Use filters to narrow your audience by country, age, relationship status, financial status, work, and education. Make note of the interests and habits of your ideal customer.
Next, switch between tabs to learn the location, the income of the household, and what types of devices they use to browse the web.
More importantly, you can find out what kinds of products they’re most interested in buying.
#3: Create Your Buyer Persona
Once you identify the key data related to your customer, you can start creating a profile to organize all of the information in one place.
Depending on the industry and the type of business you have, you’ll need to create a unique buyer persona to profile the necessary details of your customer for ease of use.

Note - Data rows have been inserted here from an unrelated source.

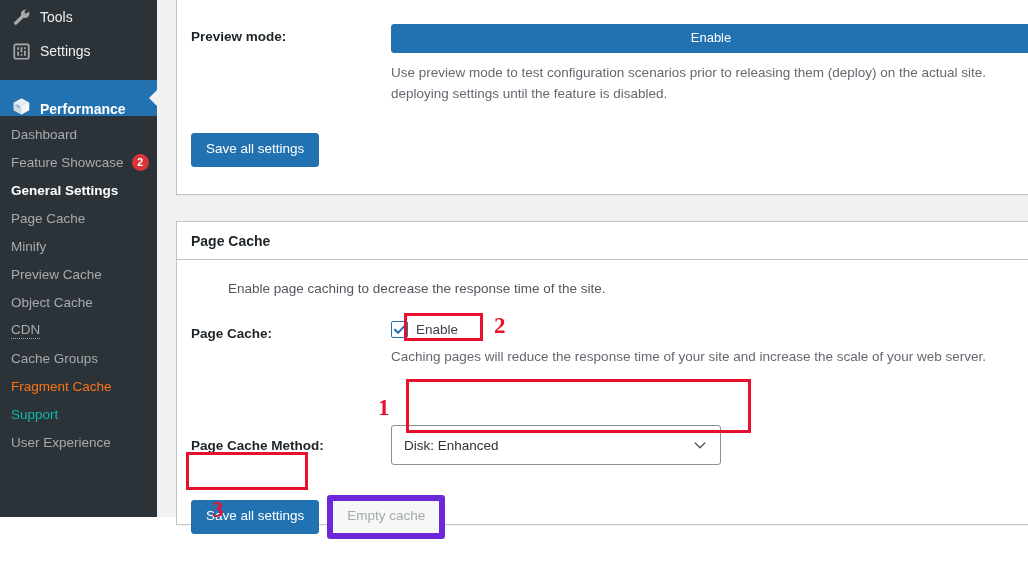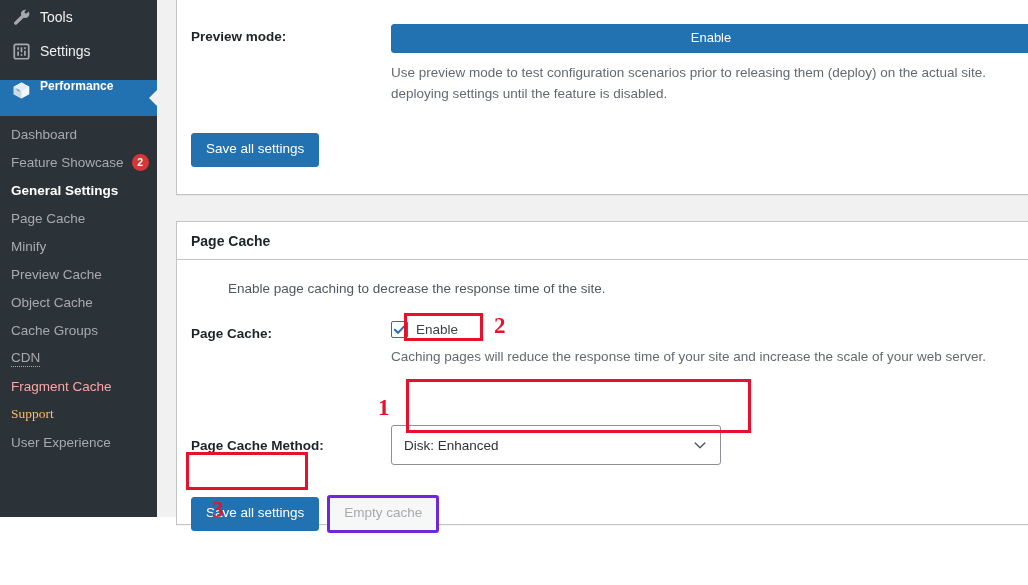--- a/index.html
+++ b/index.html
@@ -40,9 +40,9 @@
     background: #2271b1;
     color: #ffffff;
     font-weight: 600;
-    display: flex; align-items: flex-start;
+    display: flex; align-items: flex-end;
     padding-left: 11px;
-    font-size: 12px;
+    font-size: 14px;
   }
   #perf-item .ico { margin-right: 9px; width: 20px; height: 20px;
     display: inline-flex; align-items: center; justify-content: center; flex: 0 0 20px; }

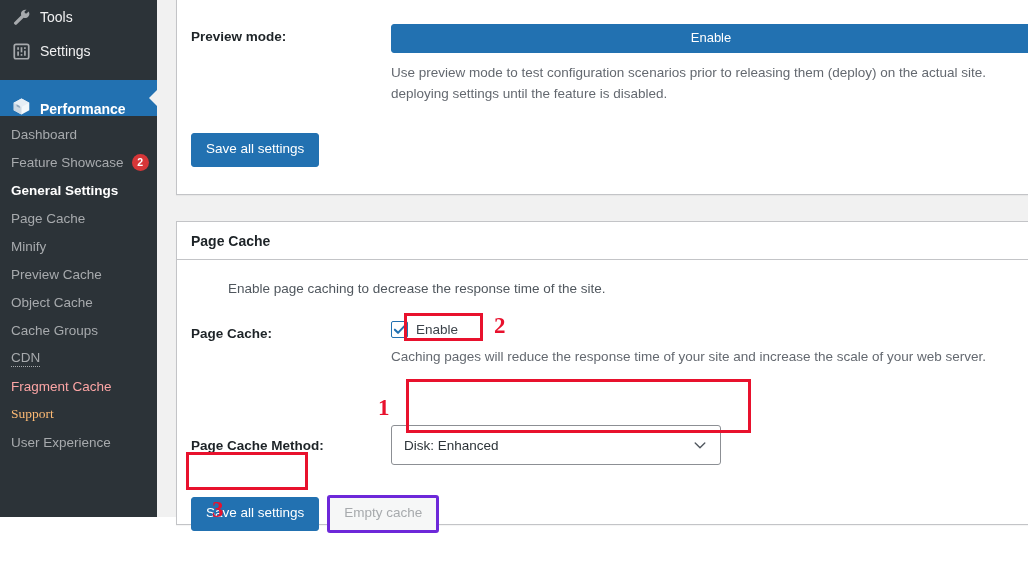--- a/index.html
+++ b/index.html
@@ -262,11 +262,11 @@
         <div class="sub-item">
           <span class="sub-label">Object Cache</span>
         </div>
-        <div class="sub-item">
-          <span class="sub-label">Cache Groups</span>
-        </div>
         <div class="sub-item dotted">
           <span class="sub-label">CDN</span>
+        </div>
+        <div class="sub-item">
+          <span class="sub-label">Cache Groups</span>
         </div>
         <div class="sub-item teal">
           <span class="sub-label">Fragment Cache</span>

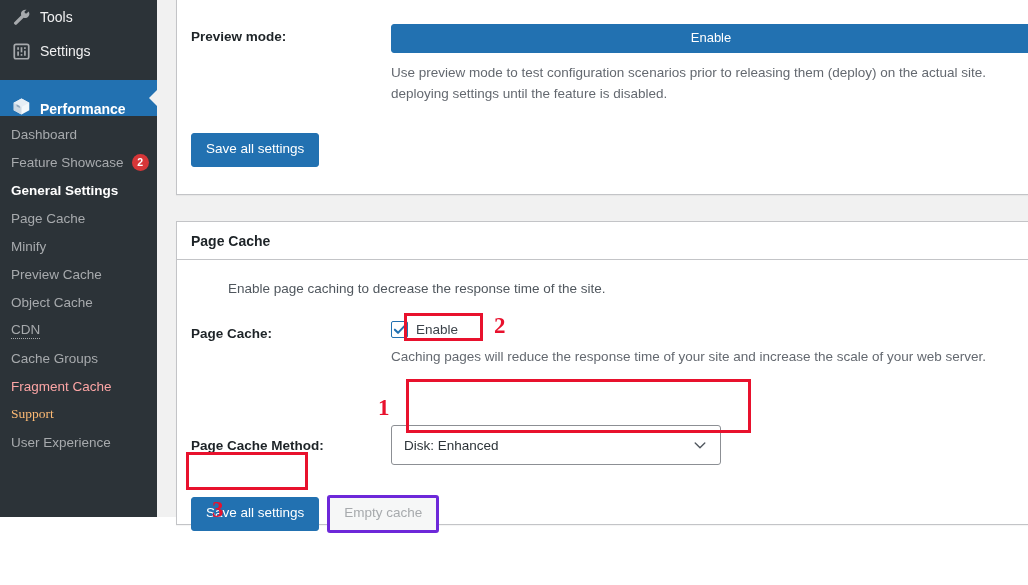--- a/index.html
+++ b/index.html
@@ -67,7 +67,7 @@
   }
   .sub-item.current { color: #ffffff; font-weight: bold; }
   .sub-item.dotted .sub-label { border-bottom: 1px dotted #a7aaad; padding-bottom: 1px; }
-  .sub-item.teal { color: #fca5a5; }
+  .sub-item.teal { color: #f97316; }
   .sub-item.red  { color: #fdba74; font-family: Liberation Serif, serif; }
   .badge {
     display: inline-block;

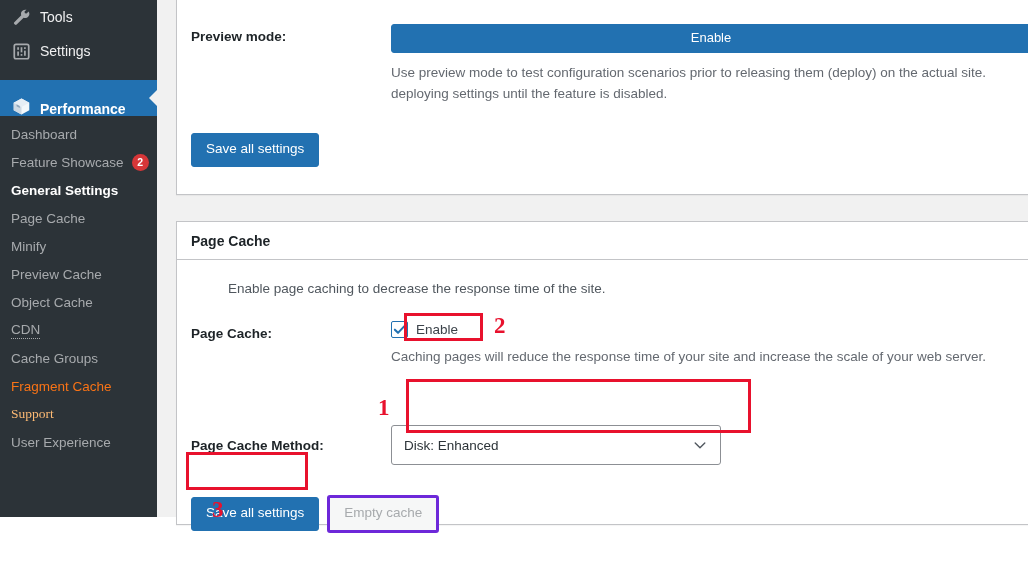--- a/index.html
+++ b/index.html
@@ -68,7 +68,7 @@
   .sub-item.current { color: #ffffff; font-weight: bold; }
   .sub-item.dotted .sub-label { border-bottom: 1px dotted #a7aaad; padding-bottom: 1px; }
   .sub-item.teal { color: #f97316; }
-  .sub-item.red  { color: #fdba74; font-family: Liberation Serif, serif; }
+  .sub-item.red  { color: #14b8a6; }
   .badge {
     display: inline-block;
     margin-left: 8px;

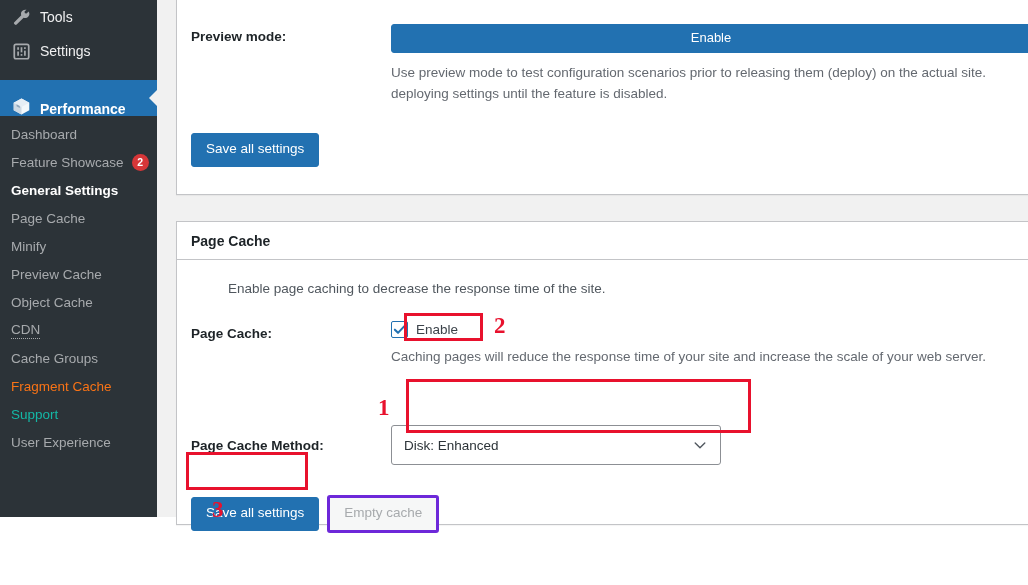--- a/index.html
+++ b/index.html
@@ -138,7 +138,7 @@
   }
   .btn-secondary-disabled {
     background: #f6f7f7;
-    border: 3px solid #6d28d9;
+    border: 6px solid #6d28d9;
     color: #a7aaad;
     font-family: "Liberation Sans", sans-serif;
     font-size: 13px;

You can create your buyer persona from scratch or you can use a buyer persona template to get an idea of how to create one. There are even online tools such as Xtensio’s free User Persona Creator that let you quickly create a buyer persona profile.
Conclusion
As you can imagine, your email list plays a major role in this process. If you don’t have an email list yet, it’s never too late to create one. It’s not just a great way of doing research; it also helps you grow a list of leads and potential customers.
Of course, research that consists of only the data from Facebook isn’t enough to form an effective buyer persona. Make sure to fine-tune your personas with email list segment analysis, and include research from website analytics and other platforms such as Twitter and LinkedIn.
What do you think? Are you using buyer personas to improve your marketing? What other tips can you offer? Share your thoughts and questions in the comments!